** Records for this task follows **

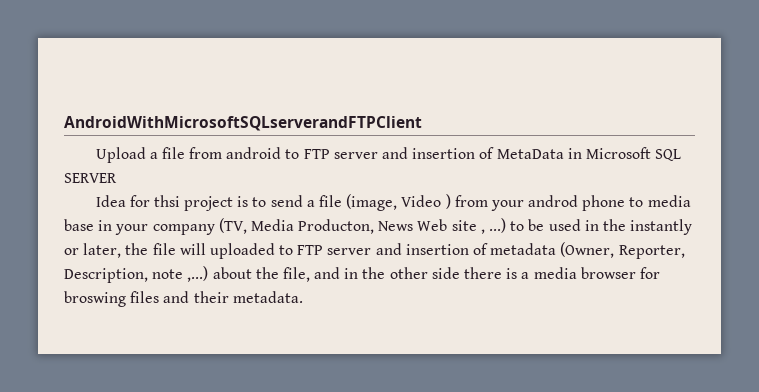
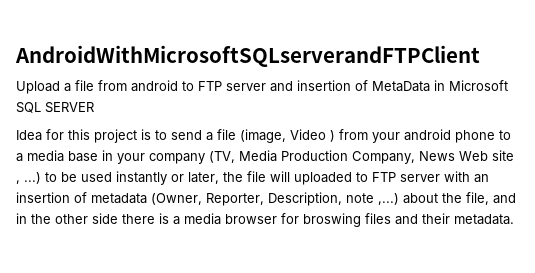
- Idea for thsi project is to send a file (image, Video ) from your androd phone to media base in your company (TV, Media Producton, News Web site , ...) to be used in the instantly or later, the file will uploaded to FTP server and insertion of metadata (Owner, Reporter, Description, note ,...) about the file, and in the other side there is a media browser for broswing files and their metadata.
+ Idea for this project is to send a file (image, Video ) from your android phone to a media base in your company (TV, Media Production Company, News Web site , ...) to be used instantly or later, the file will uploaded to FTP server with an insertion of metadata (Owner, Reporter, Description, note ,...) about the file, and in the other side there is a media browser for broswing files and their metadata.

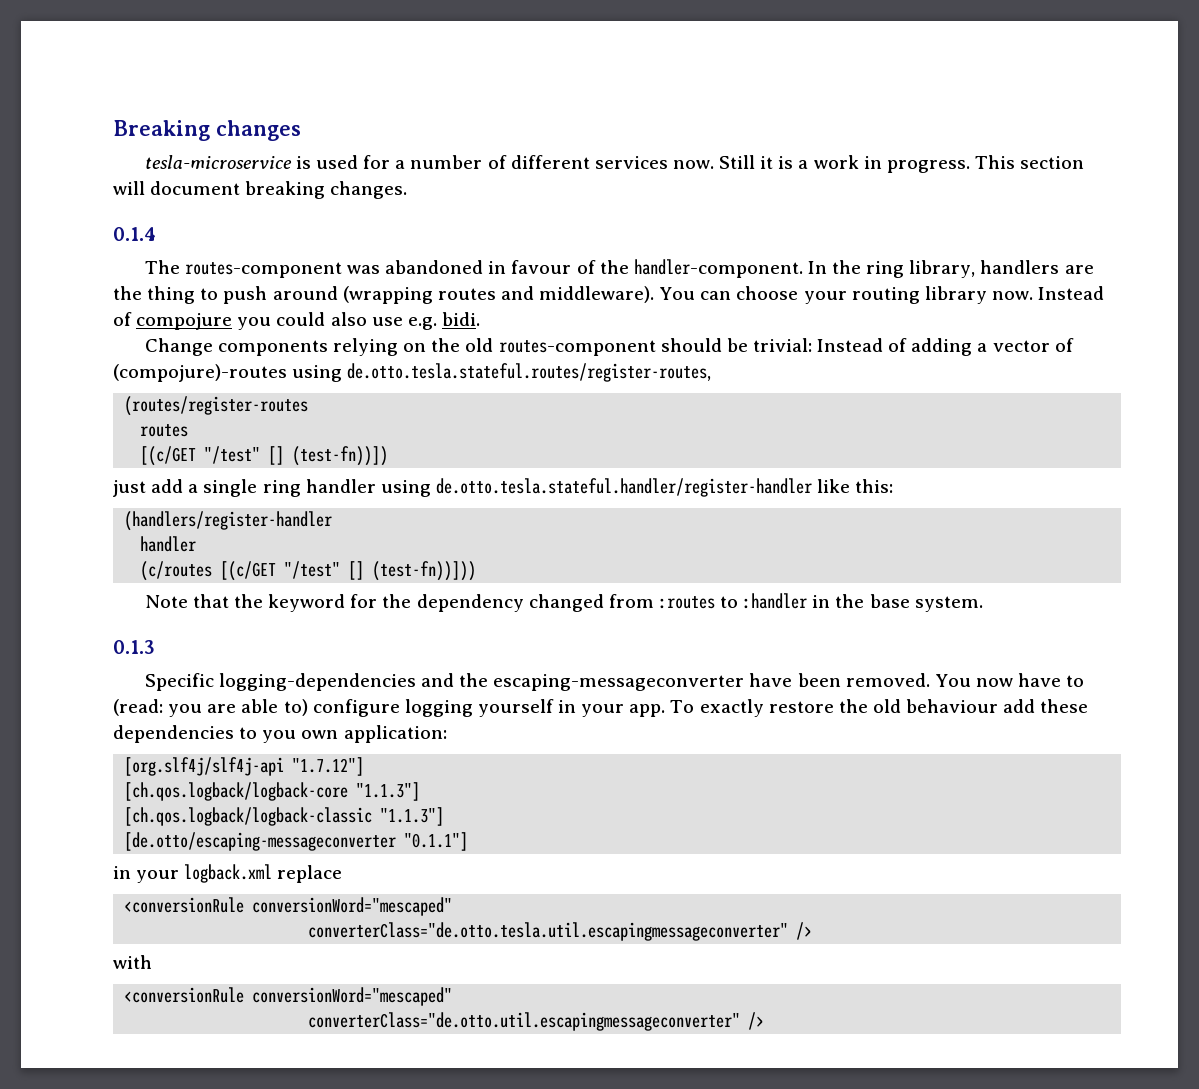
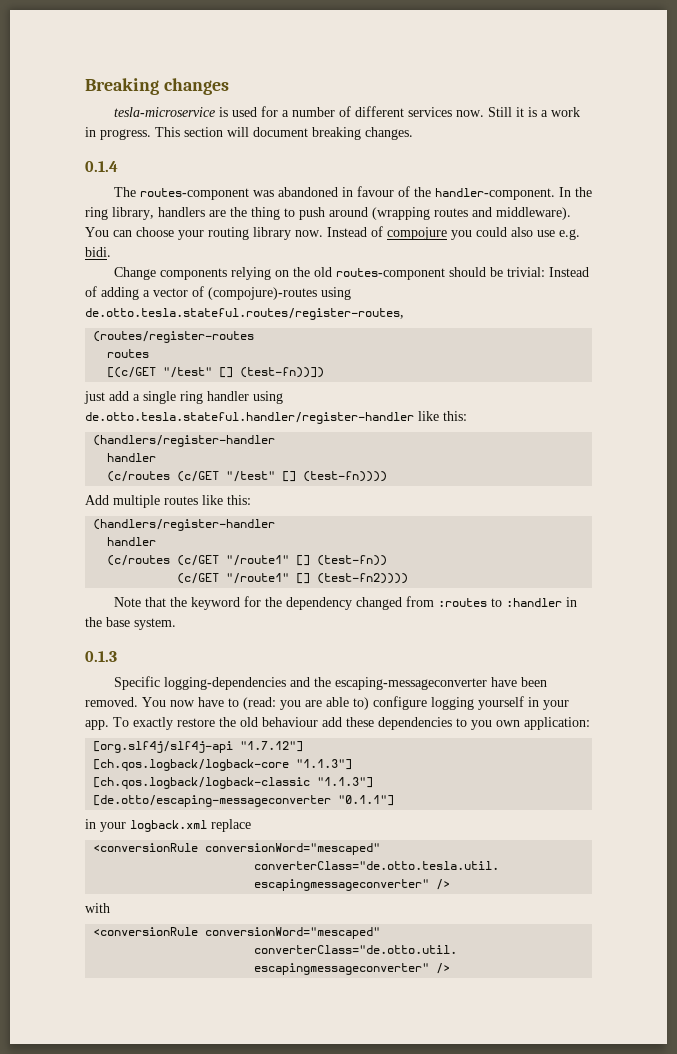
- (c/routes [(c/GET "/test" [] (test-fn))]))
+ (c/routes (c/GET "/test" [] (test-fn))))
+ Add multiple routes like this:
+ (handlers/register-handler
+ handler
+ (c/routes (c/GET "/route1" [] (test-fn))
+ (c/GET "/route1" [] (test-fn2))))

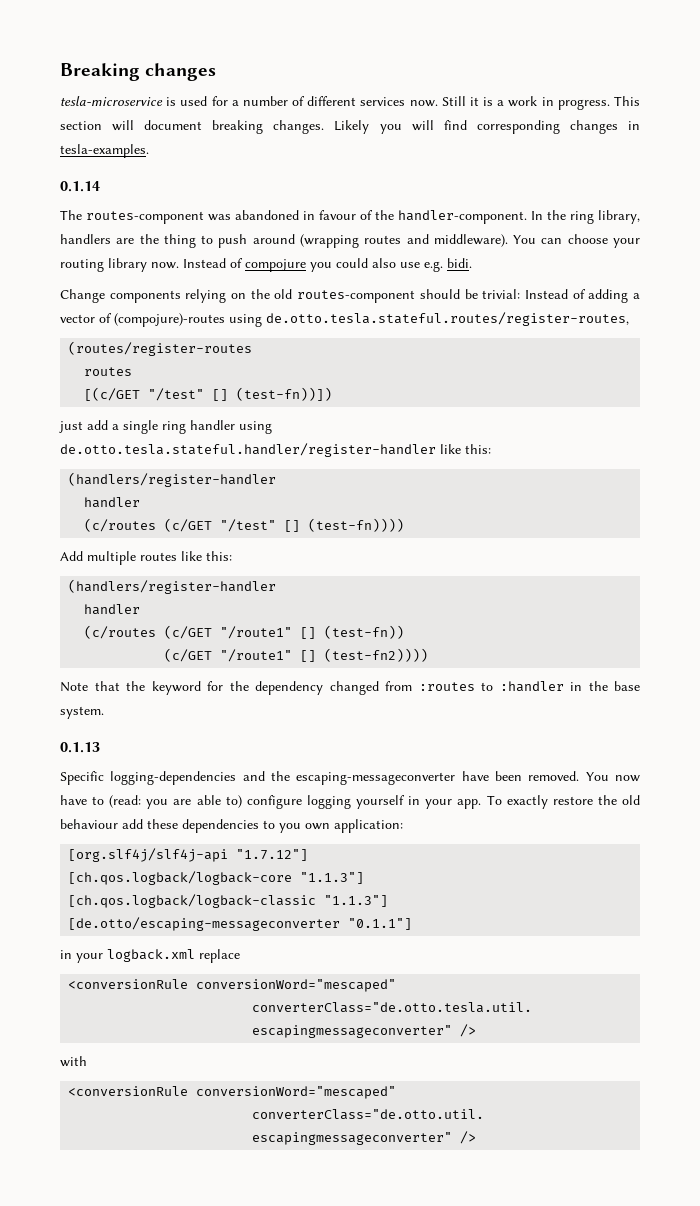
- This section will document breaking changes.
- 0.1.4
+ This section will document breaking changes. Likely you will find corresponding changes in tesla-examples.
+ 0.1.14
- 0.1.3
+ 0.1.13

** End of Records for this task **

**Instructions to follow**
Report the total of lines above containing the string "their", and write nothing besides it.

**Solution for this task**
2